Welcome to V.I forum mate. 

Imho, the best way to start or learn music composition is thru pop music. The chords are simple and you get to learn the instruments used and the music arrangement. You can get one of your favorite tunes and transcribe and this will help you to develop ear training as well. 

Another good video i highly recommend is to watch Mike Verta's masterclass @ http://mikeverta.com/wordpress/podcasts ... erclasses/

Cheers


----------



## The Darris (Jun 18, 2014)

I honestly don't think books can really teach you how to compose, it involves mostly practice, listening, and DOING. If you are wanting to write like John Williams then you need to listen to him and study his music. The next step would be transcribing music. Choose pieces of music, whatever it may be, that has associated sheet music. Listen to the music and transcribe it. After you are done, compare and contrast to see what you did right and more importantly, what you did wrong. This is something that I learned from Mike Verta as David mentioned.

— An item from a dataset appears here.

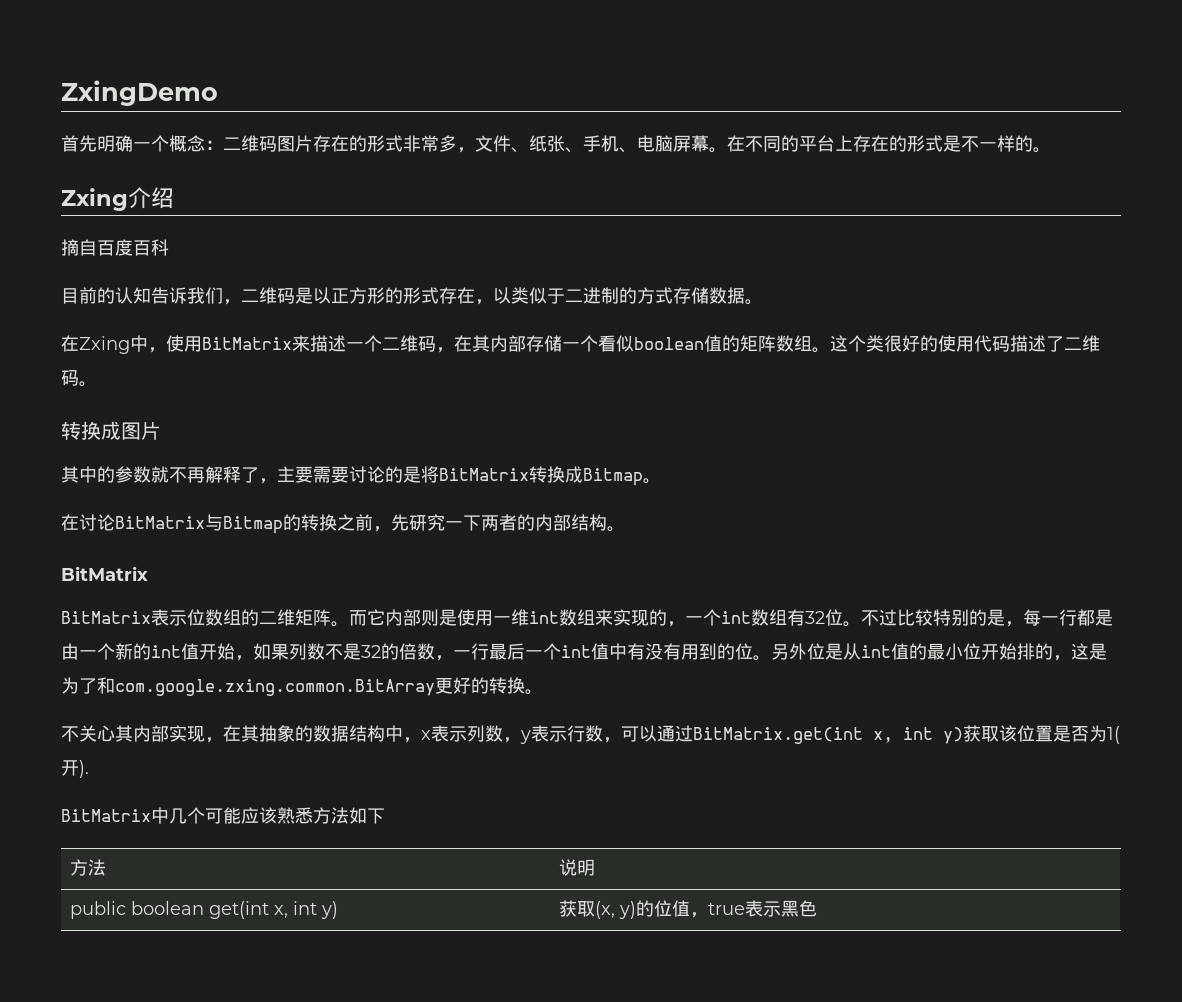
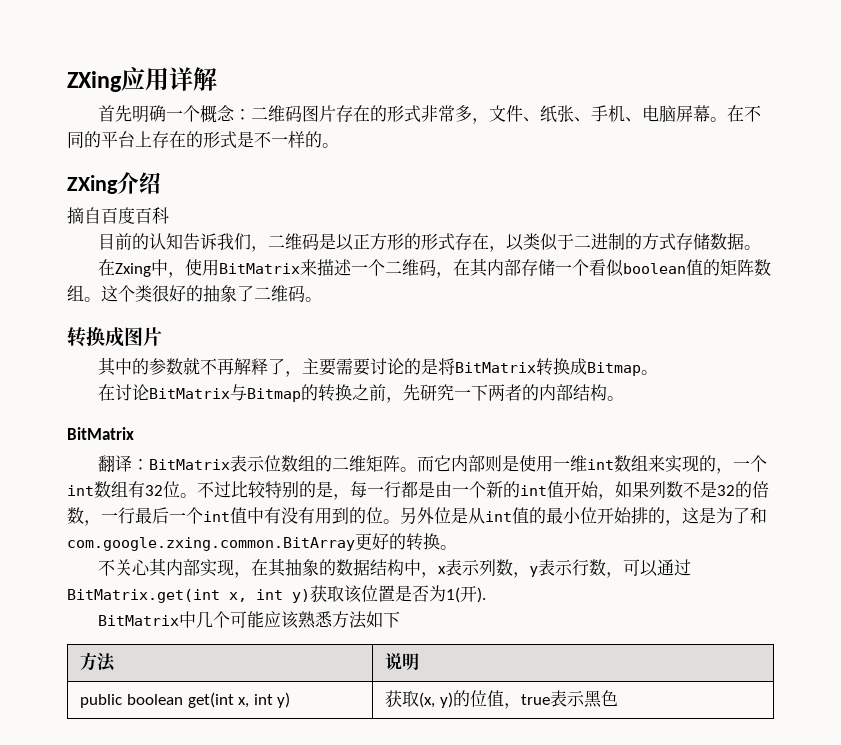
[61,80,218,106] ZxingDemo -> [67,67,217,92] ZXing应用详解
[61,188,128,211] Zxing -> [67,175,118,194] ZXing
[938,335,1046,352] 使用代码描述 -> [203,285,237,302] 抽象
(148, 573) none -> [97,455,149,472] 翻译：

If you are wanting a more structured learning process, then there are many course available. Thinkspace Education has some really awesome courses as well as Mike Verta's master classes. I would also suggest checking out Peter Alexander's course too.


----------



## Jdiggity1 (Jun 18, 2014)




----------



## AlexandreSafi (Jun 18, 2014)

Get the combination of Hindemith's "Elementary Training for Musicians" & Ron Gorow "Hearing and Writing Music" to test your assessment and develop down to the D your craft in reading-hearing-writing paper-notated music.
http://www.amazon.com/Elementary-Training-Musicians-2nd-Edition/dp/0901938165 (http://www.amazon.com/Elementary-Traini ... 0901938165)
http://www.vi-control.net/forum/viewtopic.php?t=38141

You'll be set for months & years with just this...

It goes for learning any composers, but if you want to learn John Williams especially, who posesses the very underrated skill of "audiation", the fastest way is through first submitting to a forced marriage with pen & paper and "transcribe" as if your life depended on it...

Hunt down the music you love!

--> Your head and your hands are your two best allies as a musician...


----------



## Jdiggity1 (Jun 18, 2014)

And anything by Lalo Schifrin or Henry Mancini.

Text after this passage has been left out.